Trata-se, antes de tudo, de um fenômeno psicológico explorado por estratégias de marketing eleitoral bem calculadas: quando a opinião pública se sente insegura, tende a privilegiar a imagem de autoridade — mesmo que equivocada — em detrimento da competência racional. Esse atalho decisório alimenta políticas de enfrentamento e, muitas vezes, legitima o recurso à força como prova de capacidade.
O cruzamento de fatos históricos indica que presidentes identificados com propostas de paz ou com perfil menos belicoso frequentemente sofreram derrotas eleitorais, marginalização política ou até violência. Exemplos citados com frequência no debate público incluem a derrota de Jimmy Carter para Ronald Reagan em 1980, o assassinato de Robert Kennedy durante as primárias democratas e a derrota de Al Gore para George W. Bush em 2000, episódio que acentuou divergências sobre o papel do intelecto versus a retórica do poder.

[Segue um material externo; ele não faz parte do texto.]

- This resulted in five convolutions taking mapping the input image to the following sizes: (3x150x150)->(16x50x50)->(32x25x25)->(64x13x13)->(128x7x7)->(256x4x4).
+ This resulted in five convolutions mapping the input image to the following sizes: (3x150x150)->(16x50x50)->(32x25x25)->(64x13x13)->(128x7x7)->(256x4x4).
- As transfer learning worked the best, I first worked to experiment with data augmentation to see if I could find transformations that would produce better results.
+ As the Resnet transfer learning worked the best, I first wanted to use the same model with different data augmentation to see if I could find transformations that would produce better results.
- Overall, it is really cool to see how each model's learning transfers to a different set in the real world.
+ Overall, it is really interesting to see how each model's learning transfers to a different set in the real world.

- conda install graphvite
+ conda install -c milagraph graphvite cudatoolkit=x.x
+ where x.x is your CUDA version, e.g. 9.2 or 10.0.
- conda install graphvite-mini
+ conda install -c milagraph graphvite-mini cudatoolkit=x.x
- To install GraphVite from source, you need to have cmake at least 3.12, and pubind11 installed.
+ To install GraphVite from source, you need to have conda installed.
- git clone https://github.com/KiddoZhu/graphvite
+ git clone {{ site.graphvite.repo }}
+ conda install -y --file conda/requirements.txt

O fenômeno não é exclusivo do universo masculino. Mulheres líderes também recorreram — ou foram pressionadas a adotar — uma imagem de dureza para preservar autoridade frente a preconceitos que associam o feminino à fraqueza. Margaret Thatcher, apelidada de “Dama de Ferro”, tornou-se emblemática dessa dinâmica: firme no combate ao que considerava ameaça, manteve relações políticas com regimes autoritários e manifestou posições intransigentes contra movimentos que hoje são avaliados de forma distinta pela historiografia.
O eixo sobre o qual repousa esse debate é a primazia da força — das armas, do capital, da imposição física ou simbólica — sobre a cooperação e o diálogo. Quando a força prevalece como critério de escolha, o resultado tende a ser um retrocesso do progresso social e uma cristalização de conflitos, tanto em nível local quanto global. A lógica do “muscularismo” é, do ponto de vista empírico, um fator de instabilidade e de legados trágicos.
A frase aparentemente inócua teve, historicamente, consequências trágicas. A análise exige, portanto, uma resposta cultural: formar cidadãos capazes de resistir à manipulação política e mediática. Isso passa inevitavelmente pela escola — não apenas como espaço de memorização, mas como ambiente de estímulo ao pensamento crítico, ao cultivo do dúvida metódica e ao ensino das ferramentas para avaliar fontes e intenções políticas.
Como repórter que cruza fontes e privilegia a verificação in loco, afirmo que a solução não é imediata nem simplista. Exige um investimento prolongado em educação cívica, uma mídia comprometida com a checagem e uma sociedade disposta a valorizar argumentos sobre demonstrações ou gestos de força. Sem essa mudança cultural, a preferência pelo líder “forte” continuará a produzir efeitos deletérios.
O debate provocado pela repetição dessa frase por figuras públicas contemporâneas não é apenas retórico: é um sinal de alerta para os riscos de normalizar a equação força = competência. O desafio real é transformar a desconfiança em conhecimento — e a pressão do medo em exercício crítico.